On ne sait si la musique hindoue a quelque chose à voir avec ces harmoniques qu'on devine à peine dans cette oeuvre, tellement le verbe ressort d'une musicalité qui elle-même ressort quelque chose de bien plus subtile. La seule chose dont on peut être certain c'est qu'en racontant une mystique de laquelle la femme est partie prenante et intégrante, Bordage lui confère une autre dimension, tout comme à cette mystérieuse fraternité du Panca.

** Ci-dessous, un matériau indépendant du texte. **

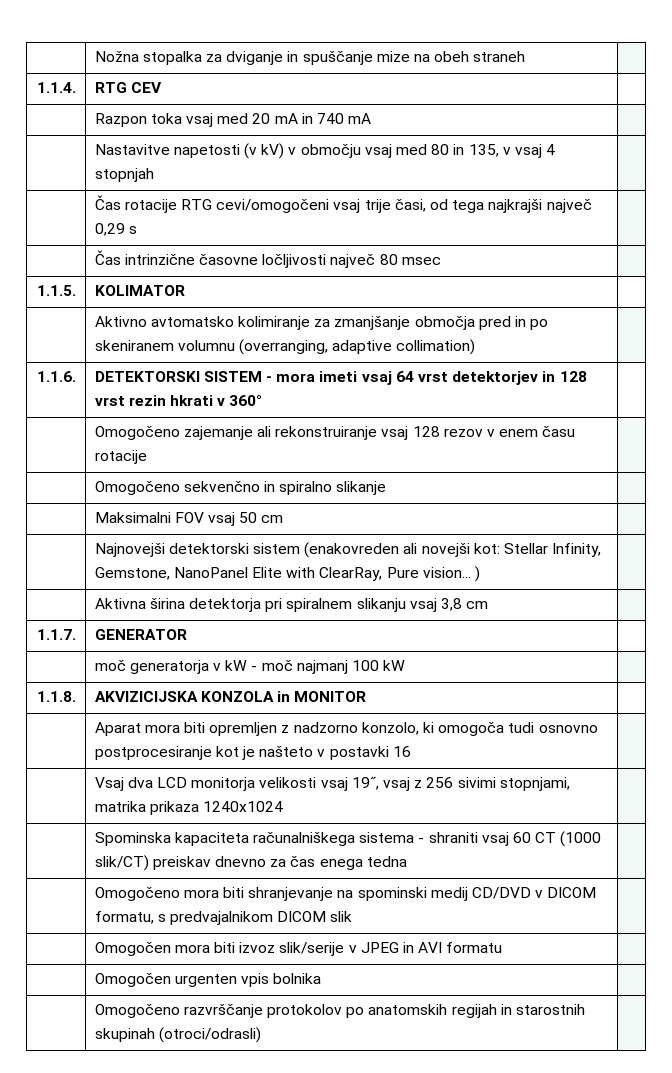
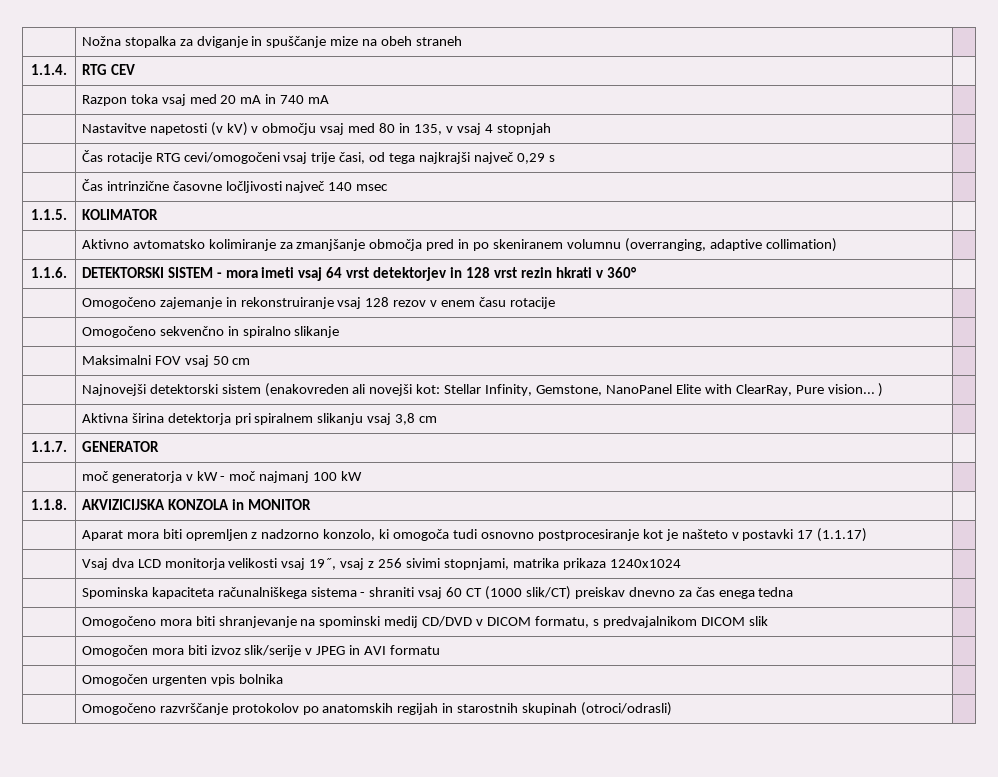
- | Čas intrinzične časovne ločljivosti največ 80 msec |
+ | Čas intrinzične časovne ločljivosti največ 140 msec |
- | Omogočeno zajemanje ali rekonstruiranje vsaj 128 rezov v enem času rotacije |
+ | Omogočeno zajemanje in rekonstruiranje vsaj 128 rezov v enem času rotacije |
- | Aparat mora biti opremljen z nadzorno konzolo, ki omogoča tudi osnovno postprocesiranje kot je našteto v postavki 16 |
+ | Aparat mora biti opremljen z nadzorno konzolo, ki omogoča tudi osnovno postprocesiranje kot je našteto v postavki 17 (1.1.17) |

[...] Bordage est un raconteur d’histoires comme il y en a peu chez les Grenouilles, et - chance sur nous, lecteurs - il utilise son talent pour faire du space opera. Il nous invente des planètes avec leurs paysages zarbis, leurs climats, leurs faunes et leurs flores de l’au-delà. Comme de juste l’humanité prédatrice ne comprend rien aux non-humains, mais certains individus restent ouverts à ce possible.
On retrouve bien sûr le message cher à l’auteur sur l’inexplicable par la Science ou la rationalité qui a autant, voire plus, d’importance que ce que l’on appréhende par les équations et les formules chimiques.
Bref c’est de la belle ouvrage très plaisante à lire, même si on ne sait toujours rien de la fraternité du Panca ni de la terrible menace qui pèse sur la galaxie après plus de 1300 pages.
Frère Kalkin est peut être bien le meilleur tome de La Fraternité du Panca publié à ce jour, et laisse rêveur quant à la qualité de la suite de la série. L’auteur réussit l’exploit de signer une aventure encore plus prenante que celles de Frère Ewen et Soeur Ynolde, ce qui n’était pas franchement gagné.
La plume de Pierre Bordage est toujours aussi agréable à lire, simple à comprendre, et ce même lors de phases d’actions ou de rebondissement. Le choix du déroulement des évènements est vraiment d’un très haut niveau, un des meilleures de ce que j’ai pu lire de la production actuelle. [...]Si les personnages sont assez typiques, on ne tombe jamais dans la caricature ni dans le stéréotype. J’ai vraiment adoré les suivre.
On retrouve avec joie un nouvel épisode de la "pentalogie" de Bordage dont les qualités ne sont plus à mettre en doute, ni à démontrer. Dans l'impatience de découvrir la suite des événements, on pourrait passer à côté des splendides descriptions de paysages divers tels que désert ou massif montagneux ; pourtant il ne faut pas se tromper, tout est de très haute volée même si parfois certains passages manquent un peu de rythme.
On découvre avec un plaisir non dissimulé les aventures nées sous la plume de ce conteur hors pair qui sait créer des histoires originales pleines de suspens. Ce roman fait la part belle aux figures féminines qu'il s'agisse de JiLi ou de Klarel évidemment ; cependant il ne faudrait pas oublier Elvina la Jargariote qui joue un rôle prépondérant dans cet épisode, ainsi que Maginn dont l'influence s'avère décisive. Ces femmes sont toutes admirables dans leur genre et attachantes malgré leurs différences. Pierre Bordage montre ici tout le talent qu'il possède pour créer des personnages dont la seule évocation donne envie de suivre les pérégrinations.
La lecture reste, malgré tout, la seule réponse pour comprendre la portée et la teneur de cette oeuvre magistrale.